The final portion of the first section “Pain” could almost be in the section on healing. It concerns Brown’s discovery of and joining with the disability rights movement, where with his wife Lillian, he founded the Institute of Disability Culture and, through work and insight, carved out a leading role for himself.
Many parts of Brown’s evolution as a disability rights leader will resonate with others, and some parts are uniquely his. “Overnight Radical,” one of the book’s chapters, tells Steve’s story of finishing graduate school without a job. He had already spent a year as a History Instructor at his university. His department chair called to say he had recommended Steve to a Tulsa-based firm to write the history of the organization. The phone interview went swimmingly, but after the in-person interview, the company representative said they had changed their mind and would not hire Brown because of his disability. They thought someone on crutches could not possibly do the job. “I became radicalized overnight into a disability rights advocate” writes Brown (p.74). Indeed it is a common story for those seeking employment in the 1970’s and 1980’s.
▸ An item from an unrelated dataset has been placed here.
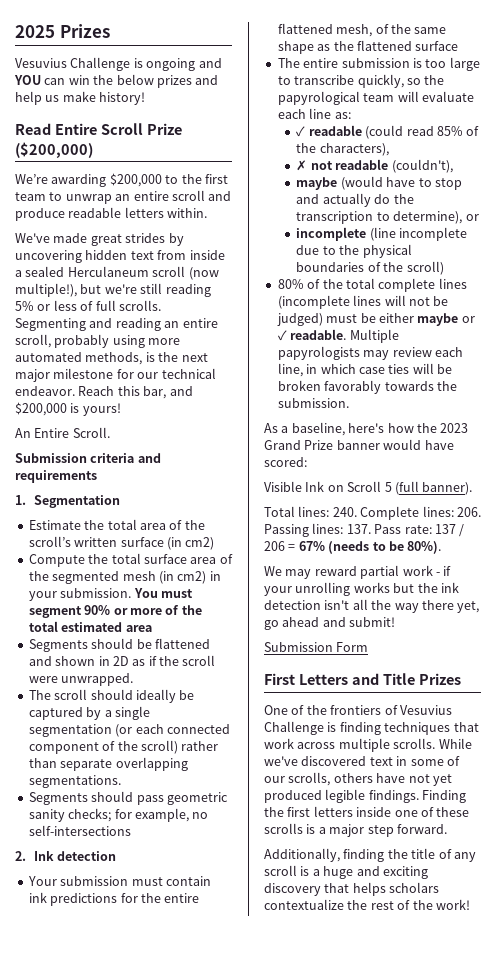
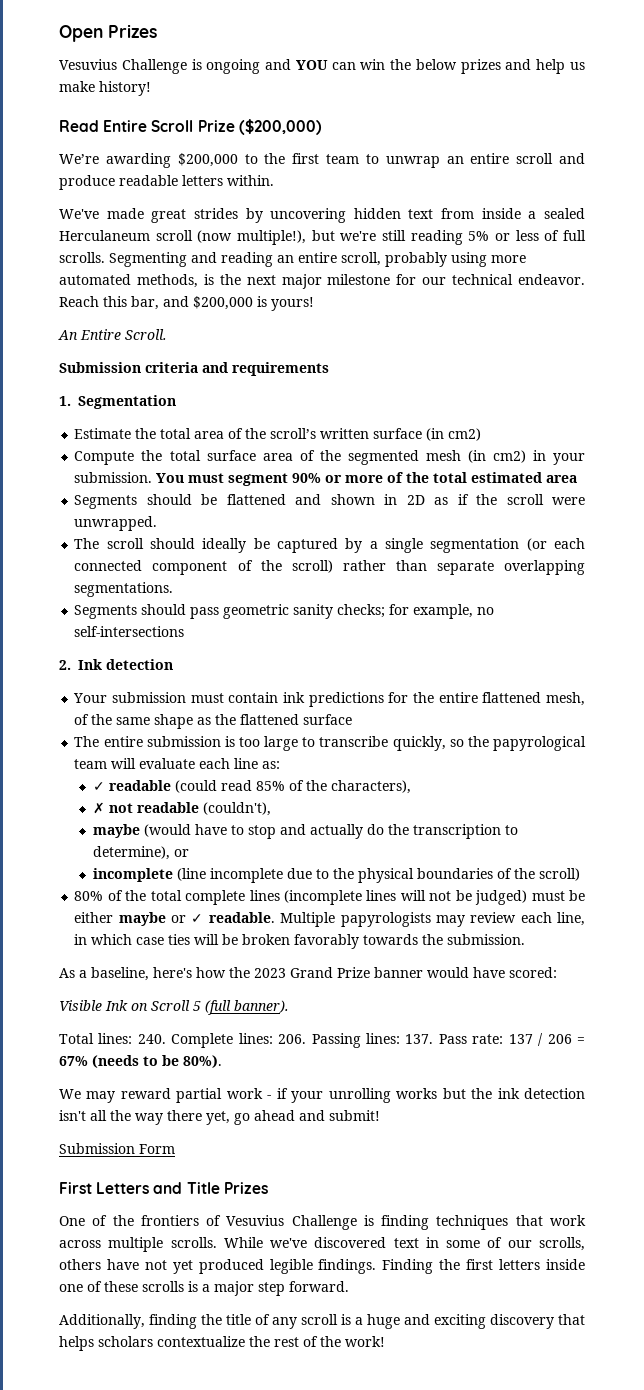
- 2025 Prizes
+ Open Prizes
Brown found his way into the independent living movement in Oklahoma, and his first experiences were lessons in the need for consumer, rather than service provider, control. He was part of a group that wrested control of a Center for Independent Living from a provider group run by non-disabled personnel. He became involved in the national disability rights movement and joined people with disabilities all over the country in working for the passage of the Americans with Disabilities Act. Brown moved from Oklahoma to the World Institute on Disability in Oakland, California. He married a co-worker, Lillian Gonzales Brown, whose work as a disability rights advocate is also well known. Together they founded the Institute on Disability Culture.
In his section about healing, Brown describes moving from using crutches to a manual and then a power wheelchair. And finally, after spiritual healing experiences, Brown moves back to walking again. This is a journey that could raise eyebrows among members of the disability community. Faith healers have discounted many of us with disabilities and spiritualists have viewed cure of our disability, be it physical, cognitive, or emotional, as necessary to recreate us as whole. In our community, “cure” is a dirty word:
“This tension between what any healer – traditional or alternative – offered and our quest to live as people with disabilities, struck at the core of our beliefs. We’d worked for decades to convince society those of us with disabilities lived meaningful, productive, and proud lives despite existing in a society filled with prejudice and discrimination based on disability. A core principle that we didn’t need to change, society did, informed all our thinking. Now this man Lil and I had brought to the conference claimed we didn’t need to hang on to our disabilities if we didn’t want to. How could we merge this kind of thought with being proud of who we were as people with disabilities?” (pp. 154-155)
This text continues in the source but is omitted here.